Over the last 20 years, Darrington, Washington, has experienced a significant rise in poverty, an increase in free and reduced meal rates, and increased special needs within the Darrington School District, all while funding has been cut by a third. These factors put Darrington youth at high risk of academic failure, crime, mental health disorders, and substance abuse. Rural communities, such as Darrington, have been told for years that outdoor recreation is the economic way forward. However, there are no local outdoor recreational employment opportunities in town. Glacier Peak Institute’s mission is to empower youth to build resilient and sustainable rural communities and healthy ecosystems across the Glacier Peak region of Western Washington through innovative, action-based education programs integrating science, technology, recreation, engineering, art, mathematics, and skill-building.
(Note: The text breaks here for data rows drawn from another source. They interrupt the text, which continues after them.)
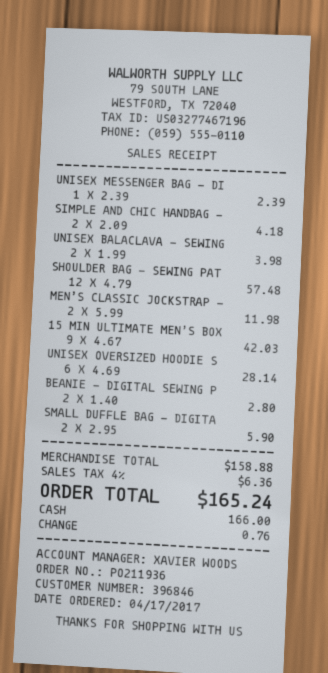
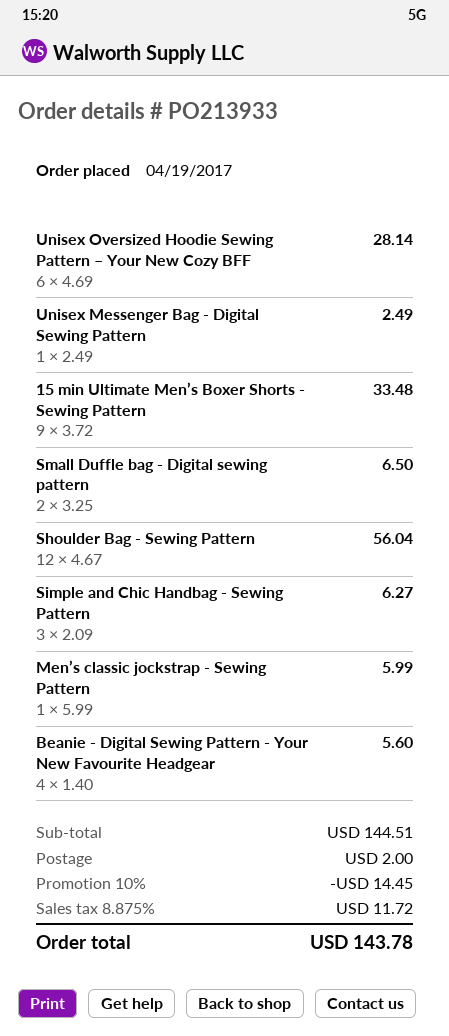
order number: PO211936 -> PO213933
order date: 2017-04-17 -> 2017-04-19
UNISEX MESSENGER BAG - DI: 1 x 2.39 = 2.39 -> 1 x 2.49 = 2.49
SIMPLE AND CHIC HANDBAG -: 2 x 2.09 = 4.18 -> 3 x 2.09 = 6.27
UNISEX BALACLAVA - SEWING: 2 x 1.99 = 3.98 -> none
SHOULDER BAG - SEWING PAT: 12 x 4.79 = 57.48 -> 12 x 4.67 = 56.04
MEN’S CLASSIC JOCKSTRAP -: 2 x 5.99 = 11.98 -> 1 x 5.99 = 5.99
15 MIN ULTIMATE MEN’S BOX: 9 x 4.67 = 42.03 -> 9 x 3.72 = 33.48
BEANIE - DIGITAL SEWING P: 2 x 1.40 = 2.80 -> 4 x 1.40 = 5.60
SMALL DUFFLE BAG - DIGITA: 2 x 2.95 = 5.90 -> 2 x 3.25 = 6.50
subtotal: 158.88 -> 144.51
discount: none -> 10% = 14.45
shipping: none -> 2.00
tax: 4% = 6.36 -> 8.875% = 11.72
total: 165.24 -> 143.78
Glacier Peak Institute has launched a new rafting program, Rivers as Bridges, that will serve youth (ages 11-18) through paddle sports. The program is guided by rafters (ages 18-24) from similar communities who have attended guide training. Rivers as Bridges creates access through gear, land, and mentorship. Glacier Peak Institute will partner with local school districts, tribes, universities, nonprofits, and environmental groups to provide exposure to a conservation ethic, outdoor recreation, job training, skill building, and the resiliency of surrounding ecosystems.

Grand Canyon Youth

Grand Canyon Youth

Grand Canyon Youth (GCY) envisions a diverse, equitable world empowering all youth to live with purpose while caring for self, community, and the natural world. Youth are struggling with high rates of obesity, diabetes, anxiety, and depression with economic and social inequities, which is especially true for Indigenous youth. The rivers of the Southwest have been deeply important for Indigenous people since time immemorial. Through colonization, access to the river has been limited to mostly white, wealthy tourists. GCY seeks to open up this access through collaboratively designed experiences that connect Indigenous youth to these special places. These immersive experiences, when combined with intentional pre- and post-expedition support, can be transformative. Youth work alongside scientists, Tribal elders, educators, and guides to create connections and create future stewards of the rivers and canyons of the Southwest. Additionally, GCY strives to recruit, train, and support Indigenous youth to explore becoming guides and mentors.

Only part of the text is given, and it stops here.